Alors que les prix à la pompe connaissent une nouvelle envolée, le débat sur un allègement fiscal des carburants refait surface. Mais un rapport publié ce mercredi par le Conseil des prélèvements obligatoires (CPO), instance rattachée à la Cour des comptes, met en garde contre cette tentation.
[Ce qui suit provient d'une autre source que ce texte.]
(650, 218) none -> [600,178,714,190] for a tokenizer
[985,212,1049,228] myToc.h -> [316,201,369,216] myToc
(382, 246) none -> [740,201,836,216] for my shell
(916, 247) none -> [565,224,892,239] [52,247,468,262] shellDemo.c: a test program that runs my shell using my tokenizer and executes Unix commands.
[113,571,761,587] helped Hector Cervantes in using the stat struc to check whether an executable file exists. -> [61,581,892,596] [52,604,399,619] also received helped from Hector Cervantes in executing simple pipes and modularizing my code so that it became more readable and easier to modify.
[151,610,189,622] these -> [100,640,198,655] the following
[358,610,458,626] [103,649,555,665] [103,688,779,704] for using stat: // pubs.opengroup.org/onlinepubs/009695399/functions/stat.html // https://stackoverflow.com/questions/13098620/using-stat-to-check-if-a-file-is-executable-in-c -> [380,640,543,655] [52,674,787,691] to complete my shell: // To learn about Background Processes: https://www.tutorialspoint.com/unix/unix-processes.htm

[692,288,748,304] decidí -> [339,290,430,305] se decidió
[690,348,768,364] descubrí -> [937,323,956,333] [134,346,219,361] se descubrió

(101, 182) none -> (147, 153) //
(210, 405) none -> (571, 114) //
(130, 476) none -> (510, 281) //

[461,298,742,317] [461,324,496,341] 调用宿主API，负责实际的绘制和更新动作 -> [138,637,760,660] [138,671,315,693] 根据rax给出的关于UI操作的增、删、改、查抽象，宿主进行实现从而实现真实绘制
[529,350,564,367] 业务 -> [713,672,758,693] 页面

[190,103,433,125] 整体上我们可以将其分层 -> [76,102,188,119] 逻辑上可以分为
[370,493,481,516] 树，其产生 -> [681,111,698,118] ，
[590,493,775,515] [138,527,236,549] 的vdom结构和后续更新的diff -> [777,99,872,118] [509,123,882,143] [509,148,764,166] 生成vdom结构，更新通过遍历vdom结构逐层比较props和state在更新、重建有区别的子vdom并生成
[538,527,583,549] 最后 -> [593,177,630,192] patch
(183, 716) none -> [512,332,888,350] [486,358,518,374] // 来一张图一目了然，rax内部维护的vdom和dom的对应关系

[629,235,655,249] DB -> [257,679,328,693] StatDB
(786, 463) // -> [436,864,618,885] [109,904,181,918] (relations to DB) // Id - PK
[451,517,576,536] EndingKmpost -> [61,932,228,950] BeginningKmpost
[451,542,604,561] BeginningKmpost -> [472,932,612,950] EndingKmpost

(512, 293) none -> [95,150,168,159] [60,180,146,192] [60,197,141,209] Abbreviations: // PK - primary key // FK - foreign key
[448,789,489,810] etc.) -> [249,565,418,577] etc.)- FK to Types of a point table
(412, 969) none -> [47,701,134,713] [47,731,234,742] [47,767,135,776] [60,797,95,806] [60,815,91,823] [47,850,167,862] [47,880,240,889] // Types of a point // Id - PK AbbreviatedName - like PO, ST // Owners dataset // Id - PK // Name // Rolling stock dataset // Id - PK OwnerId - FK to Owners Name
Les seize membres de l’organisme – magistrats financiers, hauts fonctionnaires, universitaires et représentants du monde de l’entreprise – se prononcent à l’unanimité contre une baisse des taxes sur les carburants.
Une mesure jugée inadaptée et coûteuse
Dans ce document volumineux, le CPO estime que « les mesures fiscales ne sont pas des outils pertinents de compensation des fluctuations des prix de l’énergie ». Les experts pointent plusieurs écueils : un coût élevé pour les finances publiques, une efficacité limitée sur le pouvoir d’achat des ménages les plus modestes, et une contradiction avec la transition énergétique.
Interrogée sur les conclusions du rapport, la première présidente de la Cour des comptes, Amélie de Montchalin, a souligné que cet avis « a été adopté à l’unanimité. Il reflète donc un consensus qui inclut le monde de l’entreprise et le monde de l’énergie ». Cette unanimité donne un poids particulier au document.
Un consensus large mais un contexte politique tendu
La publication de ce rapport intervient dans un climat économique et social marqué par la flambée des prix des carburants, qui pèse sur les ménages et les entreprises. Plusieurs voix s’étaient élevées ces dernières semaines pour réclamer une intervention de l’État, que ce soit via une réduction de la TVA ou des accises. Le CPO balaie ces propositions d’un revers de main, les jugeant peu ciblées et peu efficaces pour aider les plus vulnérables.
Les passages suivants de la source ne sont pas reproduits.